- **INPUT FOR THIS TASK**
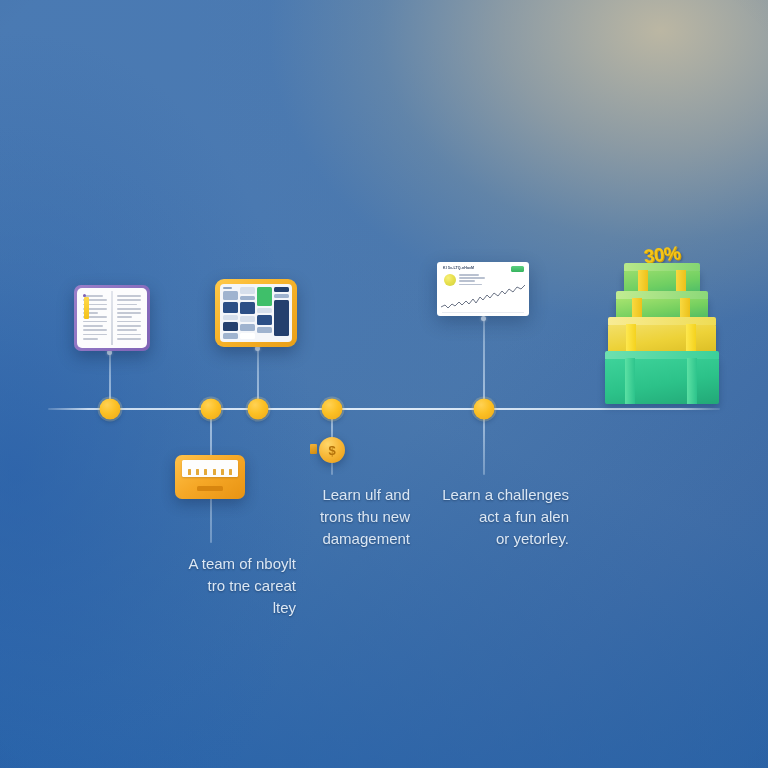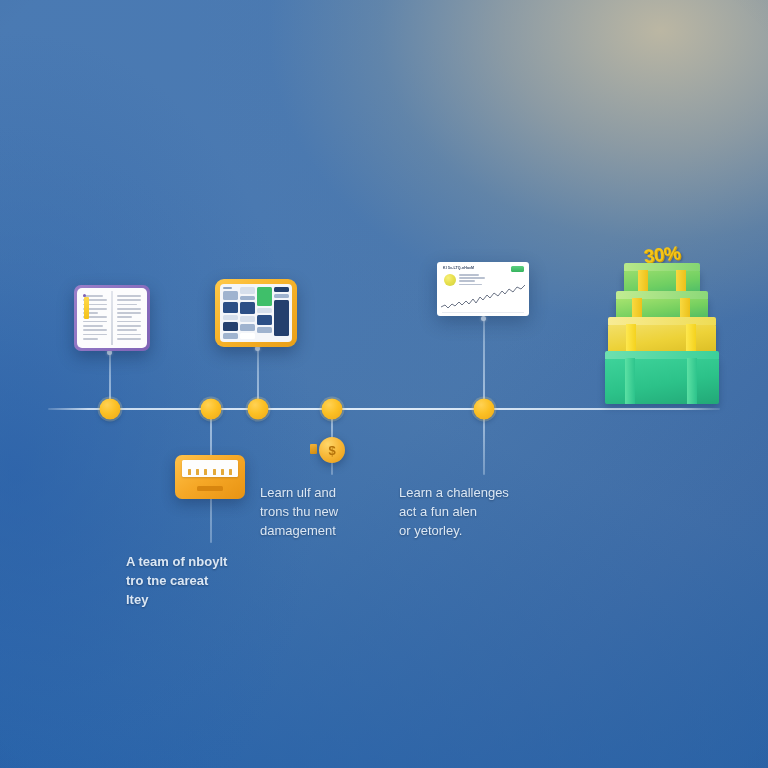--- a/index.html
+++ b/index.html
@@ -190,22 +190,22 @@
     background:linear-gradient(90deg,#ffd93e,#f3c016);
     opacity:0.95;
   }
   .money .topface{
     position:absolute;left:0;right:0;top:-7px;height:8px;border-radius:2px 2px 0 0;
   }
 
   
   .caption{
     position:absolute;transform:translateX(-50%);
-    text-align:left;color:#dbe7f4;
-    font-size:13px;line-height:1.45;
+    text-align:right;color:#dbe7f4;
+    font-size:15px;line-height:1.45;
     text-shadow:0 1px 2px rgba(10,30,60,0.45);
     white-space:pre-line;
   }
 </style>
 </head>
 <body>
 
 <div id="stage">
 
   <div class="bg-base"></div>
@@ -370,21 +370,21 @@
 
     <div class="tier" style="top:110px;">
       <div class="slab" style="width:114px;height:46px;background:linear-gradient(170deg,#3ed39a 0%,#2cc289 55%,#22a877 100%);">
         <div class="topface" style="background:linear-gradient(100deg,#6ee0b0,#3bd09a);"></div>
         <div class="strap" style="left:20px;background:linear-gradient(90deg,#5ee2a5,#2dc48c);"></div>
         <div class="strap" style="left:82px;background:linear-gradient(90deg,#5ee2a5,#2dc48c);"></div>
       </div>
     </div>
   </div>
 
-  <div class="caption" style="left:211px;top:553px;width:170px;font-weight:bold;">A team of nboylt
+  <div class="caption" style="left:211px;top:553px;width:170px;">A team of nboylt
 tro tne careat
 ltey</div>
   <div class="caption" style="left:335px;top:484px;width:150px;">Learn ulf and
 trons thu new
 damagement</div>
   <div class="caption" style="left:484px;top:484px;width:170px;">Learn a challenges
 act a fun alen
 or yetorley.</div>
 
 </div>

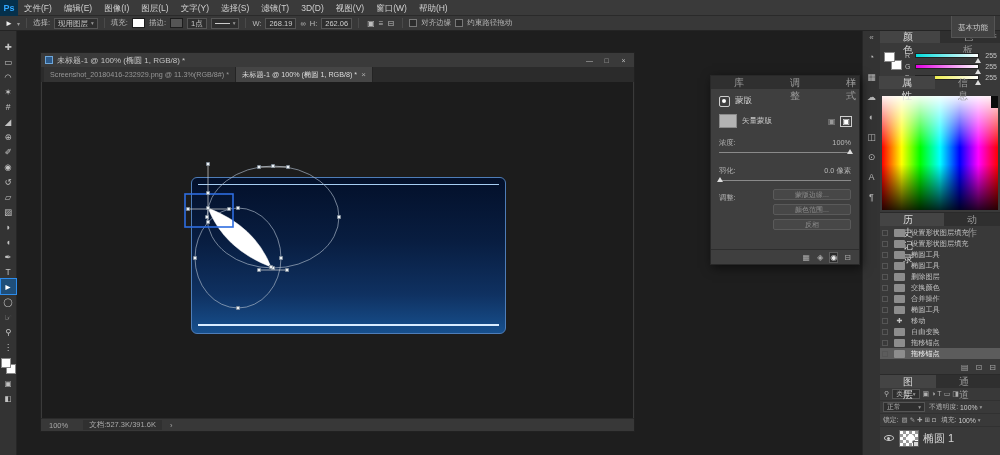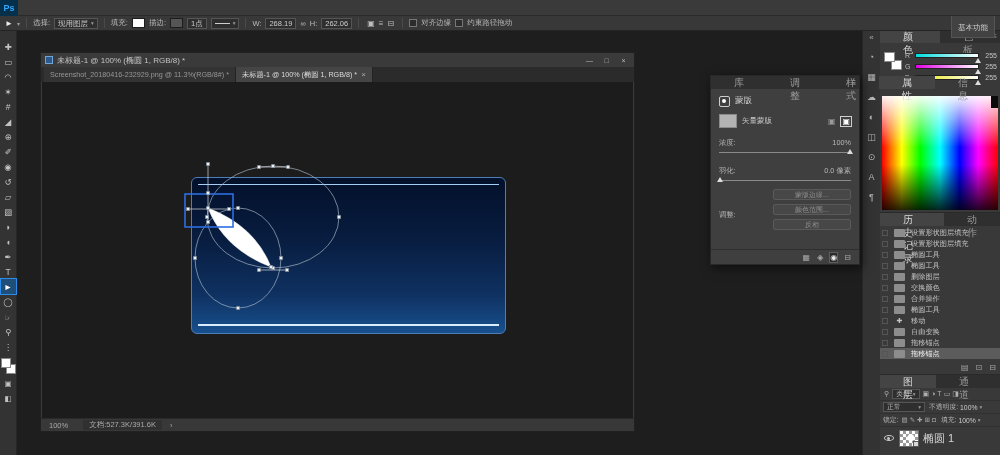--- a/index.html
+++ b/index.html
@@ -116,31 +116,44 @@
 .maskrow{position:absolute;left:8px;top:38px;right:8px;display:flex;align-items:center;gap:5px;}
 .mthumb{width:18px;height:14px;background:#b3b3b3;border:1px solid #8a8a8a;display:inline-block;}
 .mlabel{font-size:7.5px;color:#c8c8c8;flex:1;}
 .maskbtn{font-size:8px;color:#9a9a9a;padding:0 1px;}
 .maskbtn.active{color:#fff;outline:1px solid #cfcfcf;}
 .prow{position:absolute;left:8px;right:8px;display:flex;justify-content:space-between;font-size:7.3px;color:#b8b8b8;}
 .ptrack{position:absolute;left:8px;right:8px;height:1px;background:#8a8a8a;}
 .pthumb{position:absolute;bottom:-1px;width:0;height:0;border-left:3px solid transparent;border-right:3px solid transparent;border-bottom:5px solid #ddd;}
 .pthumb.right{right:-2px;}
 .pthumb.left{left:-2px;}
-.preflab{position:absolute;left:8px;top:134px;font-size:7.3px;color:#b8b8b8;}
+.preflab{position:absolute;left:8px;top:117px;font-size:7.3px;color:#b8b8b8;}
 #props-buttons{position:absolute;right:8px;top:113px;width:78px;display:flex;flex-direction:column;gap:4px;}
 .pbtn{height:11px;background:#474747;border:1px solid #5a5a5a;border-radius:2px;color:#8d8d8d;font-size:7px;text-align:center;line-height:9px;}
 #props-footer{position:absolute;left:0;right:0;bottom:0;height:15px;border-top:1px solid #2e2e2e;display:flex;justify-content:flex-end;align-items:center;gap:7px;padding:0 8px;font-size:8px;color:#ababab;}
 .pfi.pressed{background:#2b2b2b;outline:1px solid #5e5e5e;color:#e8e8e8;}
 </style>
 </head>
 <body>
 
 <div id="menubar">
   <div id="pslogo">Ps</div>
+  <div id="menu-items">
+      <span class="menu-item">文件(F)</span>
+      <span class="menu-item">编辑(E)</span>
+      <span class="menu-item">图像(I)</span>
+      <span class="menu-item">图层(L)</span>
+      <span class="menu-item">文字(Y)</span>
+      <span class="menu-item">选择(S)</span>
+      <span class="menu-item">滤镜(T)</span>
+      <span class="menu-item">3D(D)</span>
+      <span class="menu-item">视图(V)</span>
+      <span class="menu-item">窗口(W)</span>
+      <span class="menu-item">帮助(H)</span>
+    </div>
 </div>
 
 <div id="optionsbar">
   <span class="obtool">►</span>
   <span class="mini">▾</span>
   <span class="sep"></span>
   <span>选择:</span>
   <span class="obox">
     <span>现用图层</span>
     <span class="dd">▾</span>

- **REQUIRED ACTION**
Go through the records above and copy each line where "padding" is found.

- **TASK RESULT**
 .maskbtn{font-size:8px;color:#9a9a9a;padding:0 1px;}
 #props-footer{position:absolute;left:0;right:0;bottom:0;height:15px;border-top:1px solid #2e2e2e;display:flex;justify-content:flex-end;align-items:center;gap:7px;padding:0 8px;font-size:8px;color:#ababab;}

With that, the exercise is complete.